Stored items from a collection:
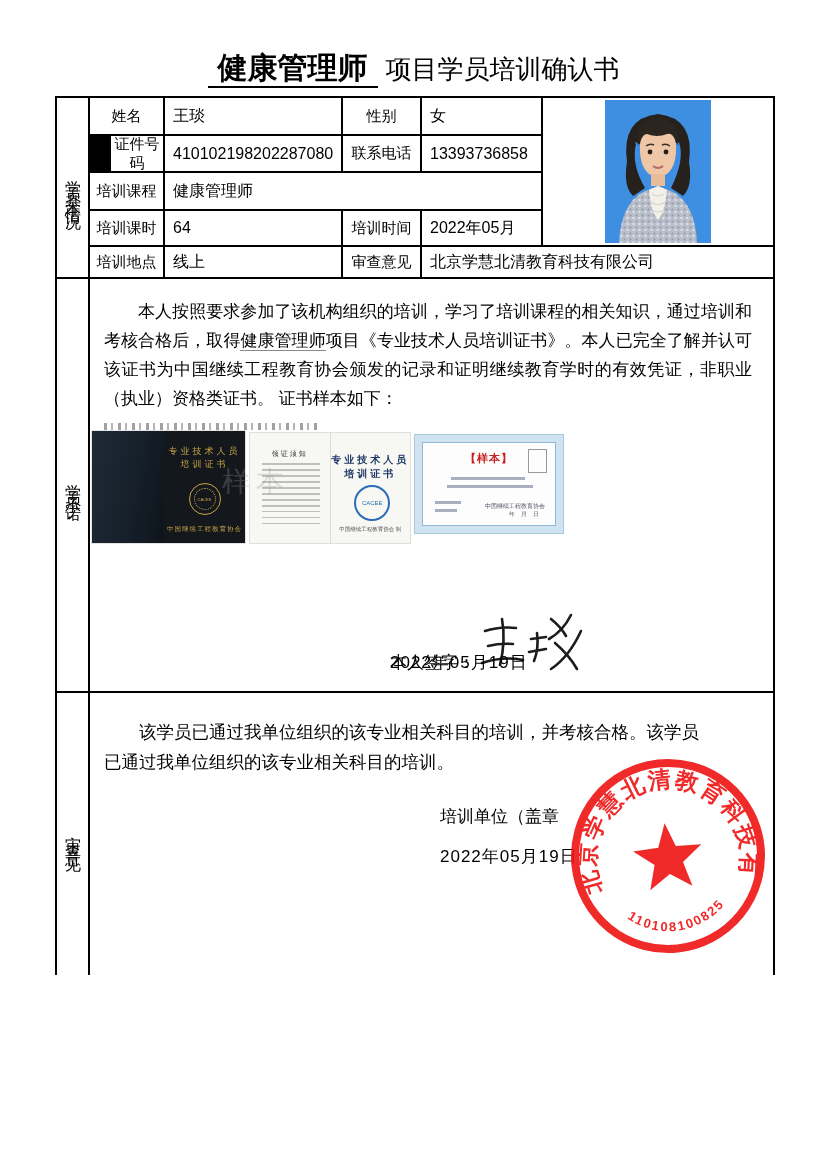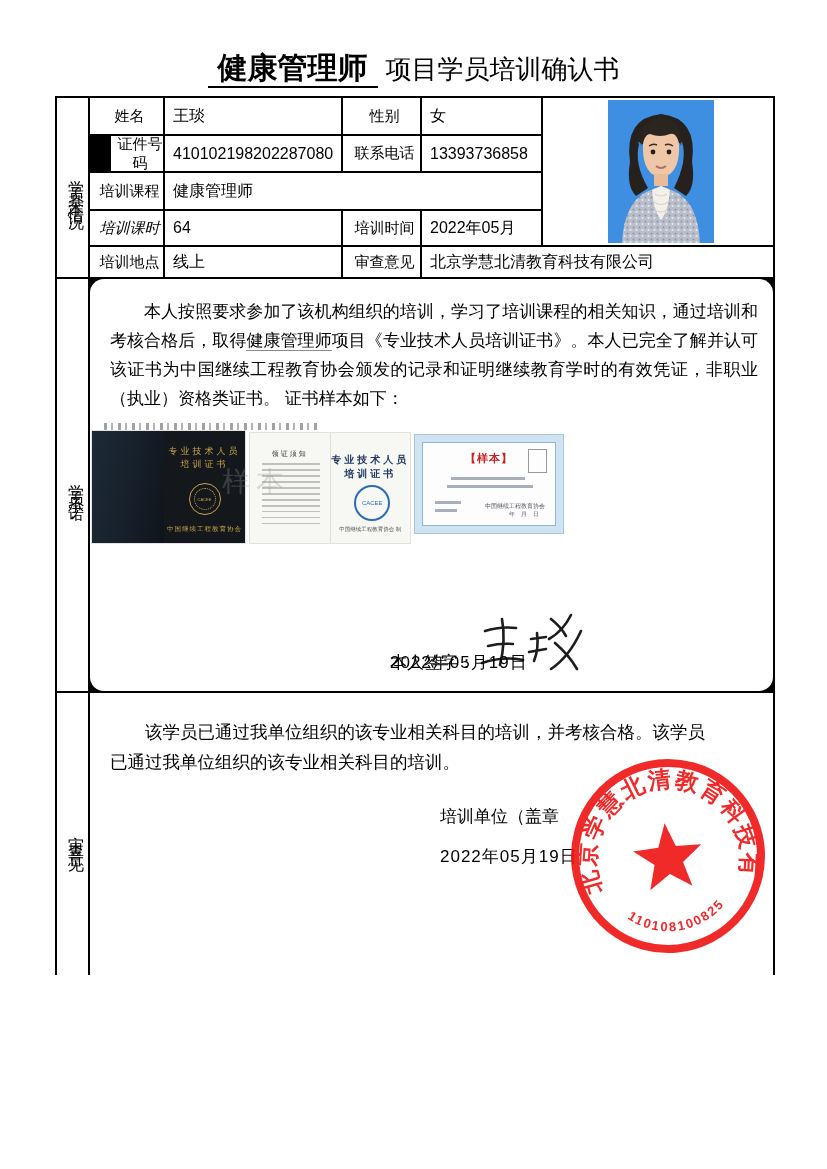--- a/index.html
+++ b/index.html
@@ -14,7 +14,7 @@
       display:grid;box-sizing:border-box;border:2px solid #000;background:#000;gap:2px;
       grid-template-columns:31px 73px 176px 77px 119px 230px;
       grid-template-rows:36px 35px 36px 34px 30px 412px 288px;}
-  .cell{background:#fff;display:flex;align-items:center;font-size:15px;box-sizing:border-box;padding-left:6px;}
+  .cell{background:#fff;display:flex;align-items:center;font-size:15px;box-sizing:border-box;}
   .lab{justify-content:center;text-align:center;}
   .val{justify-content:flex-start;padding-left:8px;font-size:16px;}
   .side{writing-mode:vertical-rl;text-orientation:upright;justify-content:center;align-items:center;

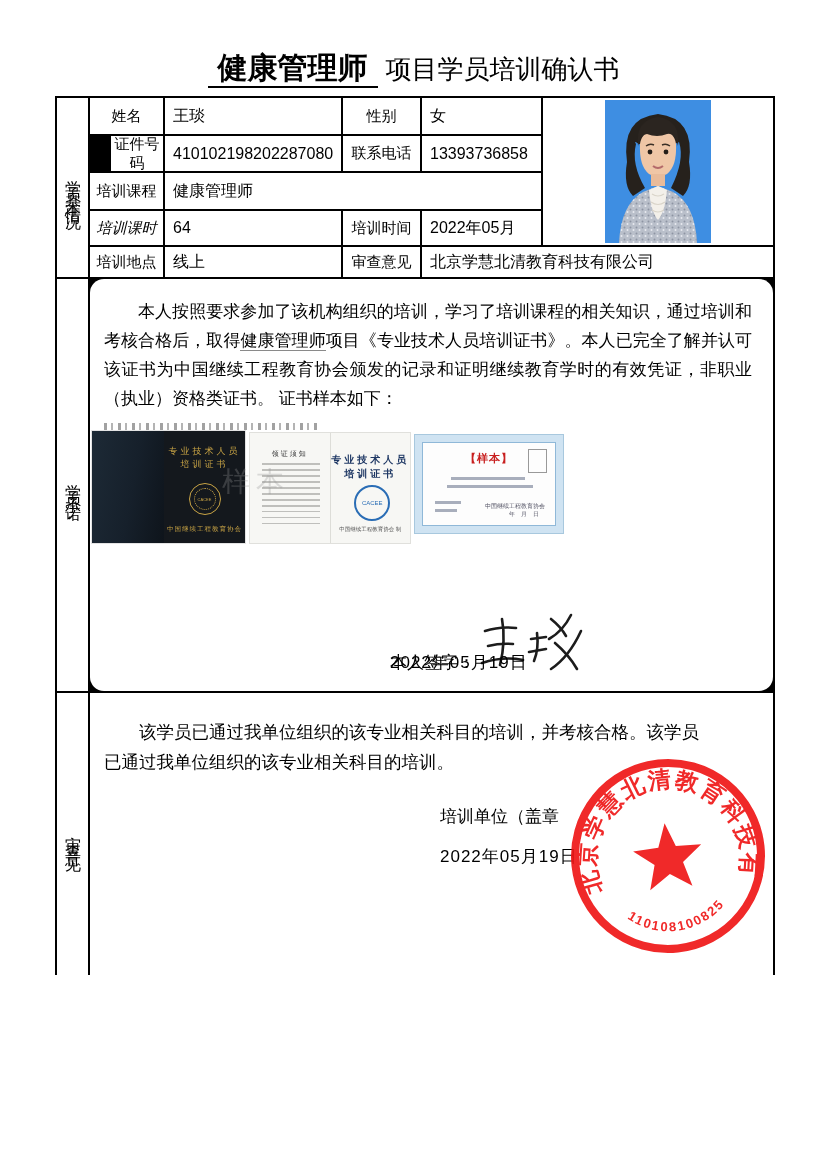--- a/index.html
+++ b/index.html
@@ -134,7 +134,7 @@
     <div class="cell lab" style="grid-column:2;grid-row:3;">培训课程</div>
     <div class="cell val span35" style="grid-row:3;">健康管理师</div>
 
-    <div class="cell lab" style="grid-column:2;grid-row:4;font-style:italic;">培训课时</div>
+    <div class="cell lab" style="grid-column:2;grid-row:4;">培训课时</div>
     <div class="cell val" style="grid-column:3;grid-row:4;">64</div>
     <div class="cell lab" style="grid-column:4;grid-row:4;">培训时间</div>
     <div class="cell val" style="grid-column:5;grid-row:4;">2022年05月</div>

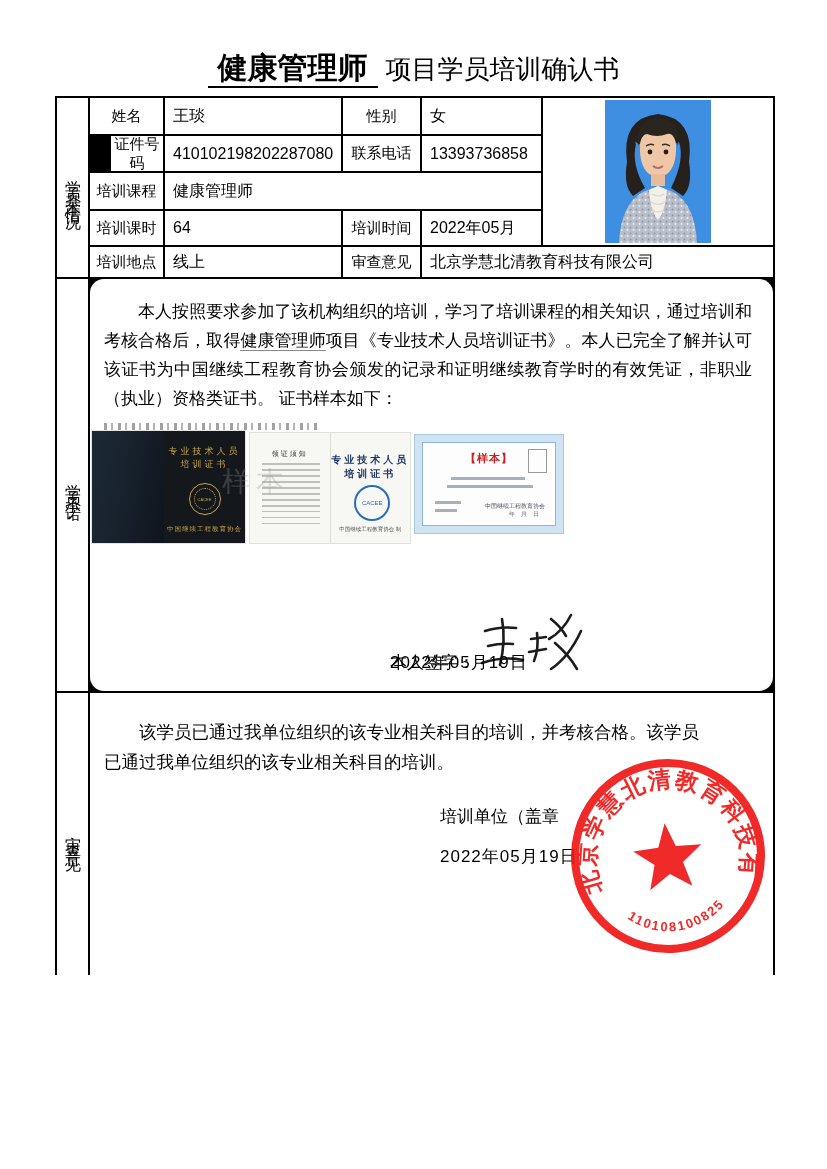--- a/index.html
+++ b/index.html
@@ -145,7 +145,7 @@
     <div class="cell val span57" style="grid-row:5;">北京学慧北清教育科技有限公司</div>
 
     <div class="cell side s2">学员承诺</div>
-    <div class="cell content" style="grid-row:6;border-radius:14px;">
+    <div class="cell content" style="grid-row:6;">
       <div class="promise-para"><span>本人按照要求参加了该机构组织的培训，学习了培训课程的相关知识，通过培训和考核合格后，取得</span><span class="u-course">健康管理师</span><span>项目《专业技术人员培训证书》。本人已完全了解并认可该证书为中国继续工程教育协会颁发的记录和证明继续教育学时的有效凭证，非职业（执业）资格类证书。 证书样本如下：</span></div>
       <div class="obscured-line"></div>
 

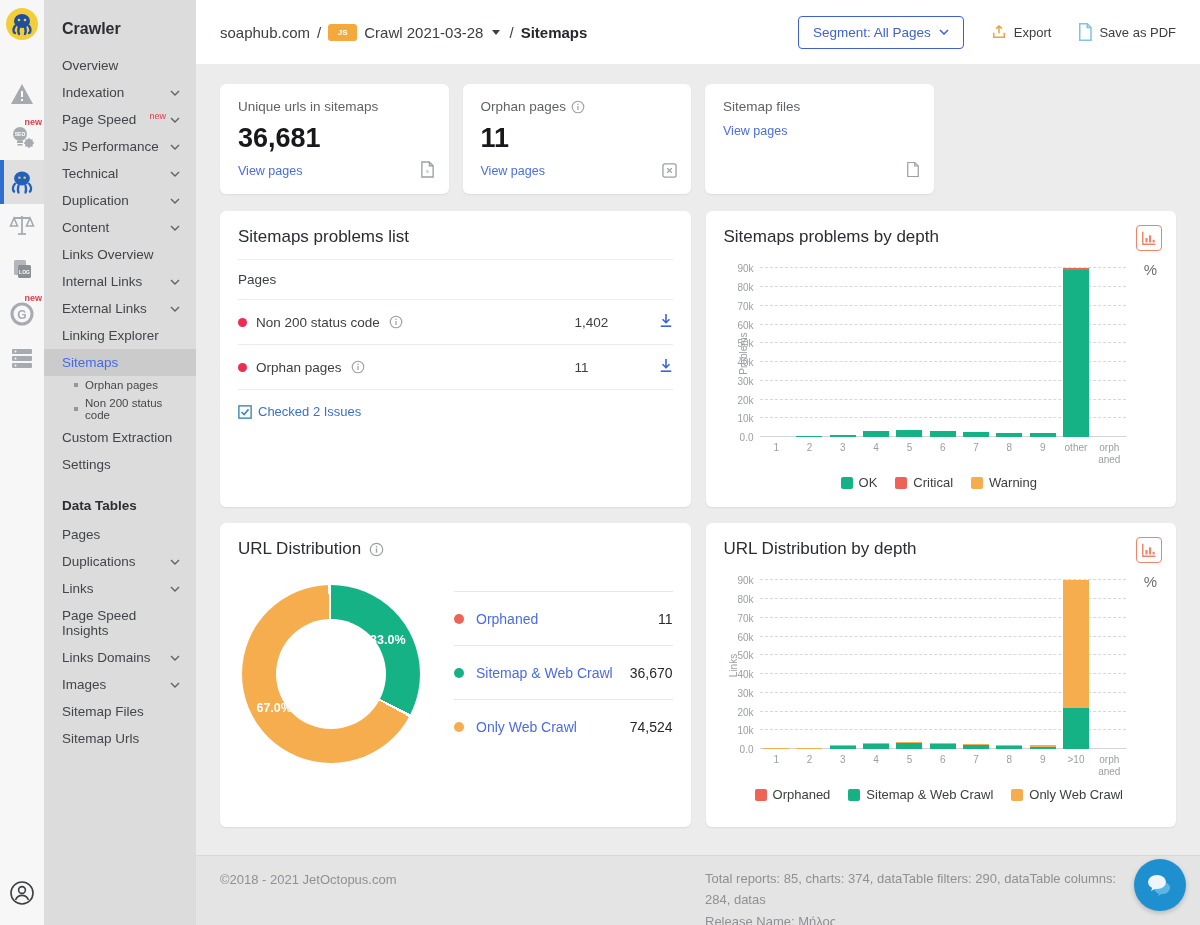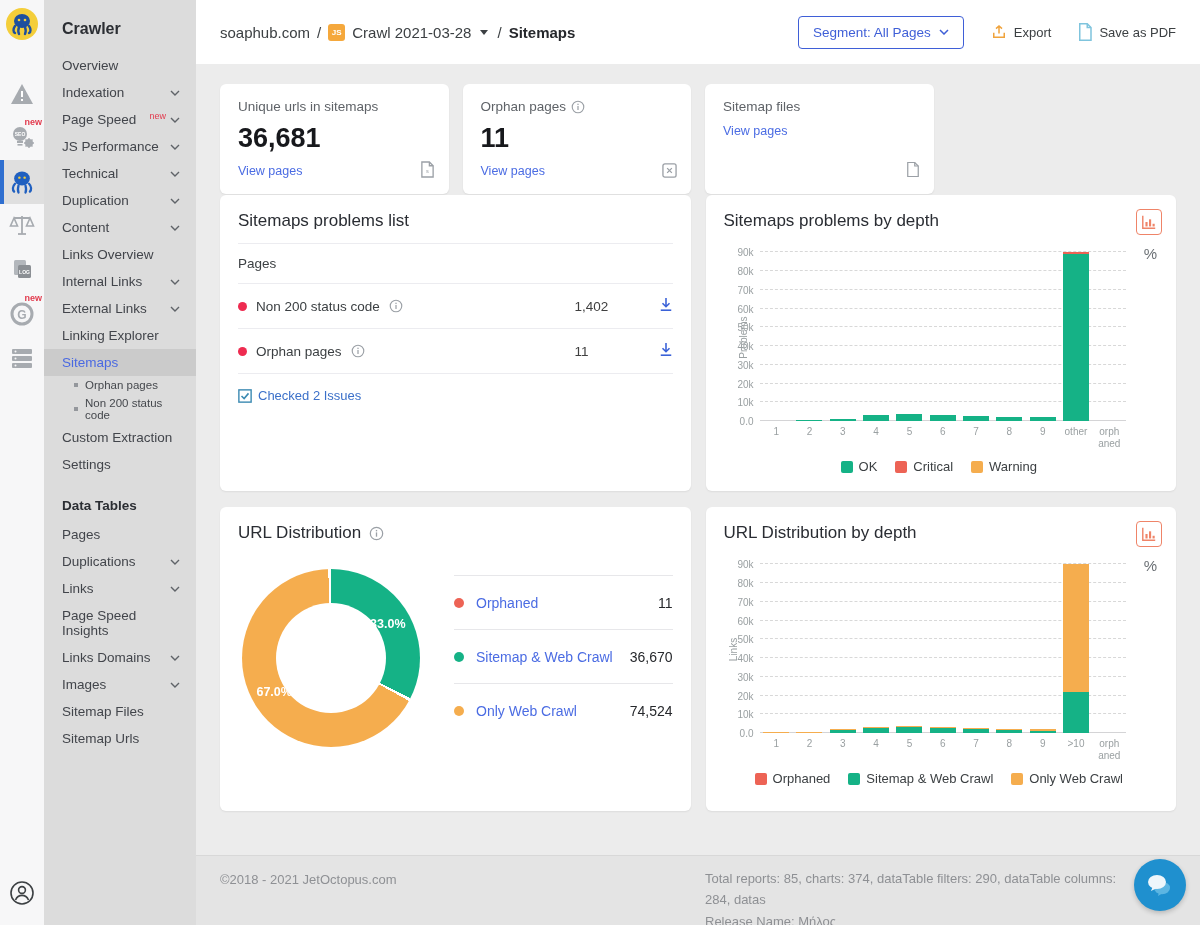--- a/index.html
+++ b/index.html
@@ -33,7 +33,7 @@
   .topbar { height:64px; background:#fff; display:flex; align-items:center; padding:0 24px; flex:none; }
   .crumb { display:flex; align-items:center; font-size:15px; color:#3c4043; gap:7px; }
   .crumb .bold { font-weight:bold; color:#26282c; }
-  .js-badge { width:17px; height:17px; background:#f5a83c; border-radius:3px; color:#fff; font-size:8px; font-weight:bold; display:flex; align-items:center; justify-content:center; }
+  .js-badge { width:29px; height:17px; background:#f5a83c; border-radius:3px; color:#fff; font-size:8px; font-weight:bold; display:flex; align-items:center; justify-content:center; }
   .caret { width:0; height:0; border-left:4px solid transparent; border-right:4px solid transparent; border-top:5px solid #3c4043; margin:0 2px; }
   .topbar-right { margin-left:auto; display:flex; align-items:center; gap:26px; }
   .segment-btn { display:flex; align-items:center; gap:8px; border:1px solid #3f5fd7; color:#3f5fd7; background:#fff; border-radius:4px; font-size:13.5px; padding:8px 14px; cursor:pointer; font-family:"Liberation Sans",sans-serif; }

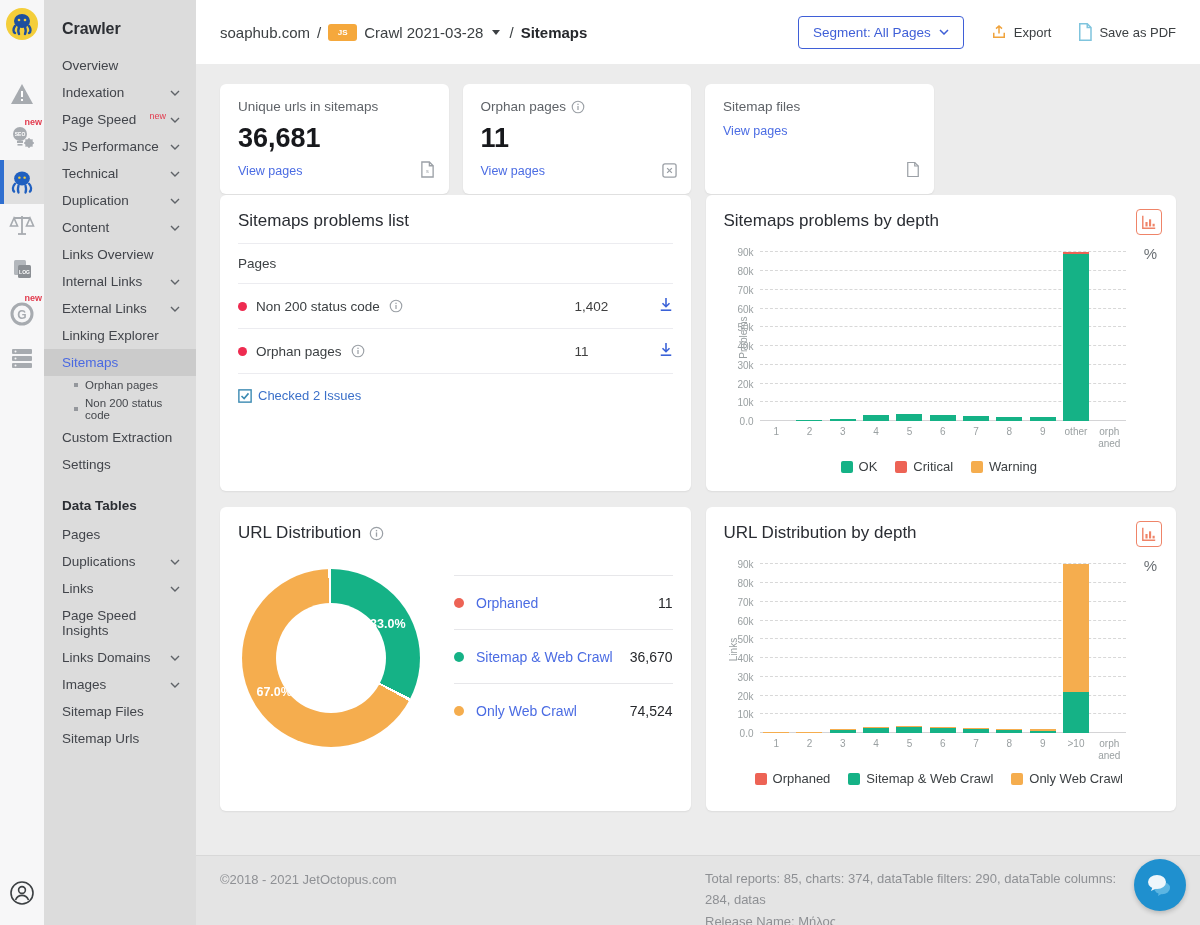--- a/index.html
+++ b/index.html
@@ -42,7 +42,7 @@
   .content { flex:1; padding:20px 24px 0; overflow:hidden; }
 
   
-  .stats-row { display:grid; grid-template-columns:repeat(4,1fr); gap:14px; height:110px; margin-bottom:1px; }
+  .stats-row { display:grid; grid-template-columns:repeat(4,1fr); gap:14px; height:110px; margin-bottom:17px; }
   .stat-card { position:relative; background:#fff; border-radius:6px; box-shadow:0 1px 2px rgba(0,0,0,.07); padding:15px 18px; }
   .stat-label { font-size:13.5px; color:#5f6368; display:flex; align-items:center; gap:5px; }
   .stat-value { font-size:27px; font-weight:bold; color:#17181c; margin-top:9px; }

_What is needed_
Check every line above for the string "columns" and copy those that have it.

_Response to this exercise_
       grid-template-columns:31px 73px 176px 77px 119px 230px;
-  .stats-row { display:grid; grid-template-columns:repeat(4,1fr); gap:14px; height:110px; margin-bottom:1px; }
+  .stats-row { display:grid; grid-template-columns:repeat(4,1fr); gap:14px; height:110px; margin-bottom:17px; }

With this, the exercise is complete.